[EMAIL PROTECTED] wrote:

I then configured my courier-imap daemon to use this cert. *BEFORE* I
imported my new CA cert into Thunderbird, I tried to fetch my mail.
T-Bird, of course, complained about a cert that it couldn't verify.
When I click on "Examine Certificate..." the dialog box tells me that
it can't verify it because it doesn't know who issued it.

THEN... I imported the cacert.pem into T-Bird's "Authorities" section
and I click all three boxes "This certificate can identify websites",
"...identify mail users", and "...identify software makers". Then, I
try to fetch my mail again and T-Bird complains that it can't verify
the cert. I click on "Examine Certificate..." and THIS time, it says
""Could not verify this certificate for unknown reasons".
Hmm I would have expected a better error code here. Things that could be wrong when verifying a certificates:

1) The steps you took in thunderbird to trust the certificate, trusts the certificate as a CA (not an SSL 'peer' certificate). That means if you used that certificate itself as the cert for your imap daemon, then Thunderbird wouldn't necessarily trust it as an SSL peer. You need to issue a new certificate subordinate of your CA certificate as your SSL certificate (like you suggested you wanted to do in the first paragraph).

2) Your SSL cert doesn't have a CN or Subject AltName which matches the name of your imap host. In this case I would have expected a name mismatch error.

3) Your SSL or CA cert is not valid at this time (either before the 'before date' or after the 'after data'). This could happen because of clock skew between your server and client. In this case I would and expected an error about the cert 'not being valid yet, or the cert being expired'.

4) Your SSL cert has usage extensions which do not include SSL.

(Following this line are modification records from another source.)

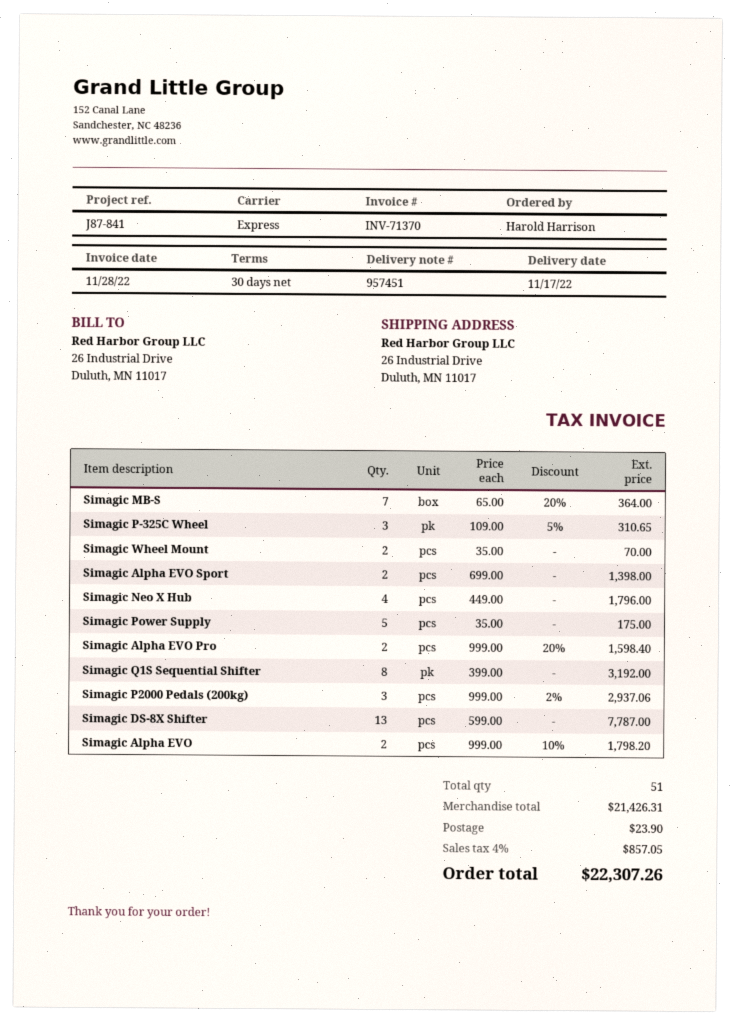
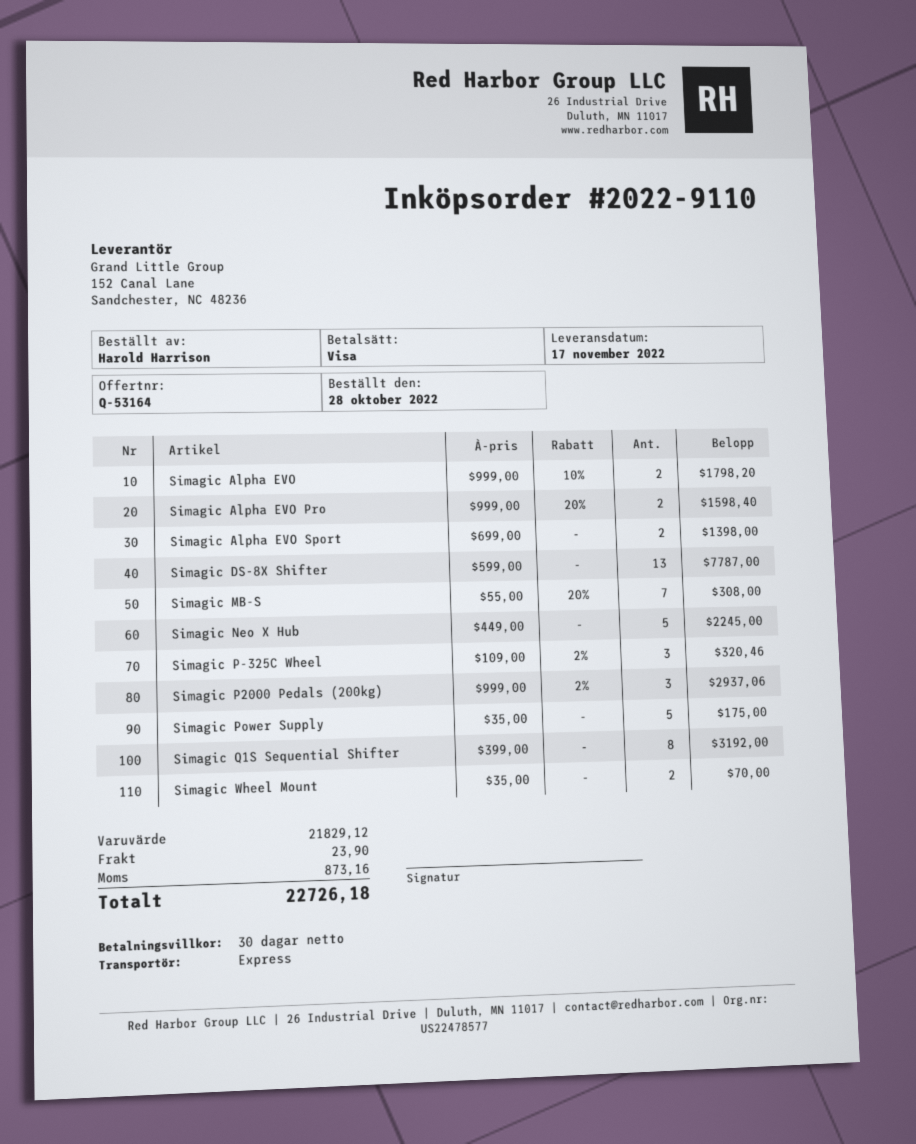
Simagic MB-S: 7 x 65.00 - 20% = 364.00 -> 7 x 55.00 - 20% = 308.00
Simagic P-325C Wheel: 3 x 109.00 - 5% = 310.65 -> 3 x 109.00 - 2% = 320.46
Simagic Neo X Hub: 4 x 449.00 = 1796.00 -> 5 x 449.00 = 2245.00
subtotal: 21426.31 -> 21829.12
tax: 857.05 -> 873.16
total: 22307.26 -> 22726.18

5) Your SSL cert has an invalid serial number (most common case, your serial number in your SSL cert is the same for the serial number in your CA). This is an extremely common error when using the openSSL suite to generate certificates as the suite does not generate random serial number, but default to a serial number of '1'. You should never generate a certificate which has the same issuer and serial number as another existing certificate.

bob


I can only guess that either the CAcert or the cert I signed with it
isn't exactly how its supposed to look... but I'm at a loss as to how
to find out what the problem is.

Any ideas?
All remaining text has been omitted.